If your dog vomits blood, you should call the vet—it’s important to get the situation checked out and avoid a serious issue. Pay attention to details, take pictures if you can, and bring all of the information you gather to your appointment. Getting prompt veterinary attention can make a big difference in the prognosis for a dog who’s vomiting blood, so don’t delay.
Below, you’ll find information on some of the conditions that can cause a dog to vomit blood.
Signs that a dog has vomited blood
Some signs that a dog has vomited blood—vomit that is entirely bright red or contains streaks of bright red, for example—will be obvious, but others may be less so.
Dark red, dark brown, or black vomit, or vomit that looks like coffee grounds, suggests that your dog is vomiting blood that’s been digested. A dog whose vomit looks like this could have a stomach ulcer, an intestinal blockage, or another serious condition causing internal bleeding. While any blood in a dog’s vomit is reason enough to call the vet, these colors and textures are an emergency—you should get your dog medical attention right away.
If your dog is vomiting mucus as well as blood, that could indicate a problem in the stomach or upper intestines. If your dog is having trouble keeping food and liquid down, it may also be a good idea to temporarily withhold food and water while you’re waiting for advice from a vet.
Take note of how your dog is acting aside from their vomiting. Has their appetite changed? Do they seem to be in pain? These details can help your veterinarian make a diagnosis. If you can remember to take photos of your dog’s vomit, or even collect a sample, that might also be helpful to the vet. But the main thing is to get advice from an expert and have your dog examined as soon as possible. Don’t delay your visit because you’re waiting to collect a sample.

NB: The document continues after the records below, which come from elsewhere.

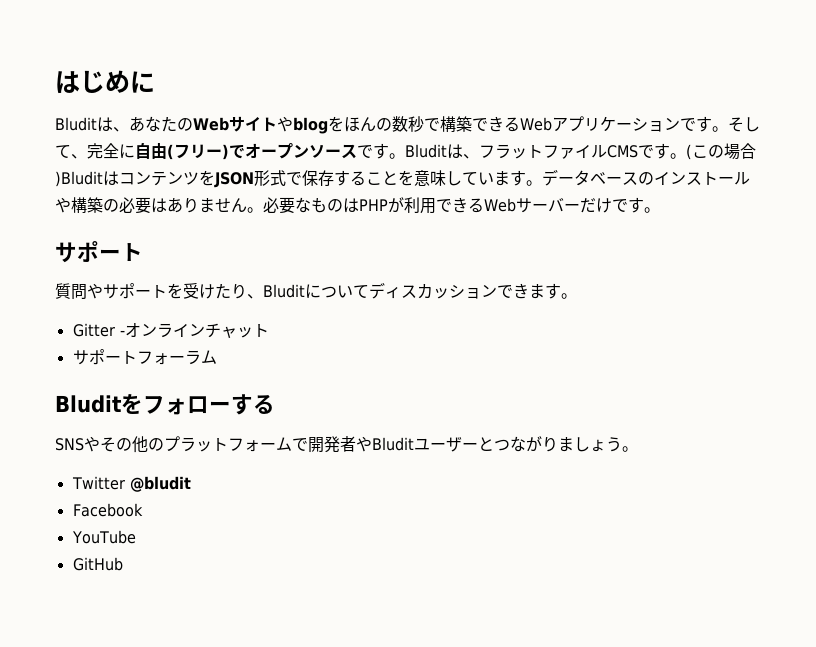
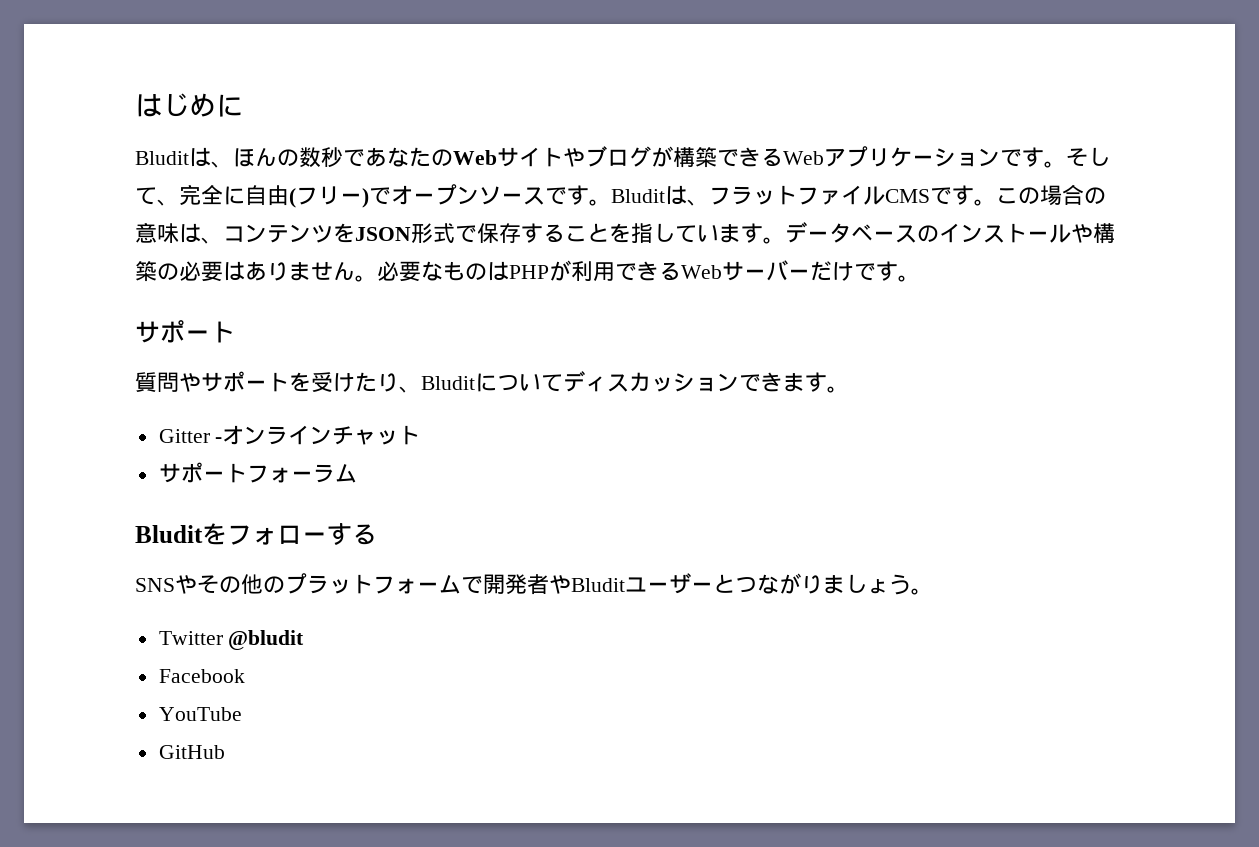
(129, 129) none -> [233,147,365,168] ほんの数秒で
[293,116,440,134] blogをほんの数秒で -> [585,146,673,167] ブログが
[686,144,692,160] ( -> (996, 202) none
[55,171,119,187] )Bluditは -> [1084,187,1106,204] [135,222,223,244] の意味は、
[414,170,446,186] 意味 -> [631,223,653,243] 指

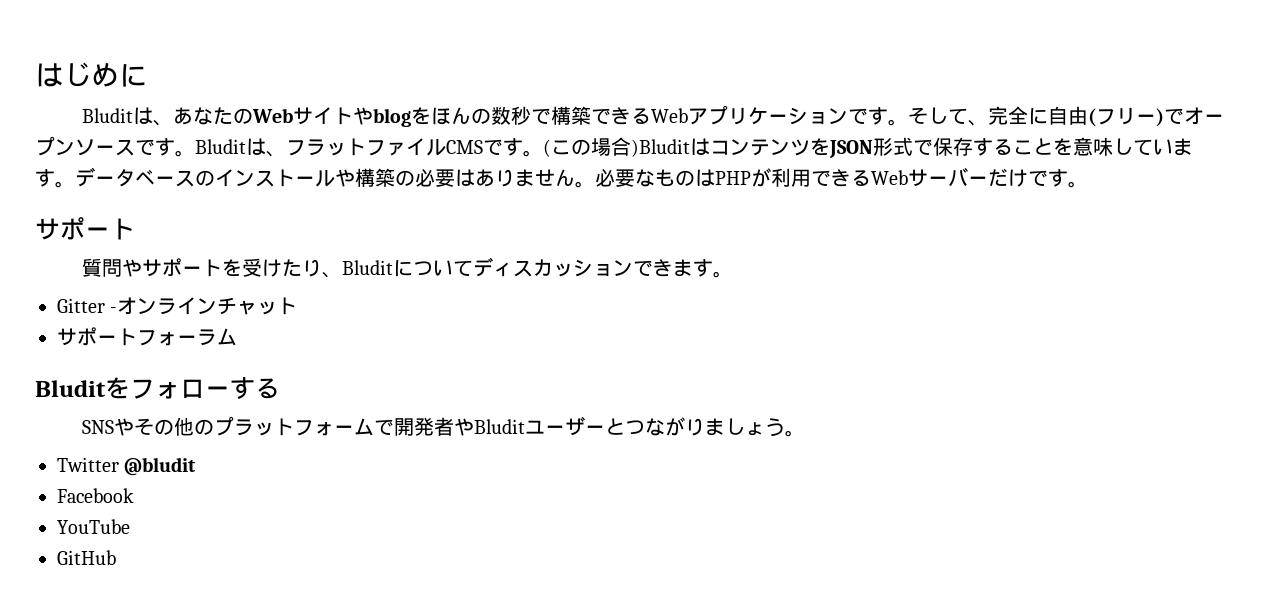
[233,147,365,168] ほんの数秒で -> (173, 123) none
[585,146,673,167] ブログが -> [372,106,551,127] blogをほんの数秒で
(996, 202) none -> [543,139,551,157] (
[1084,187,1106,204] [135,222,223,244] の意味は、 -> [631,138,710,157] )Bluditは
[631,223,653,243] 指 -> [1073,137,1113,156] 意味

Reasons a dog might vomit blood
Hematemesis (vomiting blood) can be a sign of many different conditions. The possibilities include:
- Addison’s Disease
- Bacterial infection
- Blood clotting disorder
- Cuts from a stick, bone, or other sharp object
- Hemorrhagic gastroenteritis
- Inflammatory Bowel Disease
- Intestinal blockage
- Kidney disease
- Medication side effects
- Respiratory tract problems
- Stomach inflammation
- Stomach ulcer
How a veterinarian will diagnose a dog who is vomiting blood
The vet will perform a physical examination, checking for things like cuts in the mouth and abdominal pain. Depending on the results of the examination and other factors, they may run blood tests and urinalysis, or use imaging tests like X-rays and ultrasound to determine the cause and severity of your dog’s condition.
How a veterinarian will treat a dog who is vomiting blood
The exact treatment a veterinarian gives to a dog who’s vomiting blood will depend on the severity of the situation and the reason for the vomiting. But they’ll often deliver intravenous fluids to help the dog rehydrate. The dog may also need medications like antacids, anti-inflammatories, anti-parasitics, or antibiotics. If the vomiting has been caused by a foreign object, injury, or growth, a dog may require surgery. If it’s the result of poisoning, the vet may administer an antidote, offer supportive treatment, give activated charcoal to prevent further absorption, or physically remove poison from the dog’s body.
Sometimes a dog who has vomited blood can be sent back home with their human right after an examination or treatment, perhaps with some medication. In other cases, they may need to spend some time in the hospital.
If you encounter blood in your dog’s vomit, don’t panic—but don’t ignore it, either. Contacting your veterinarian immediately is the best way you can protect your dog’s health and make sure that they receive any care they need.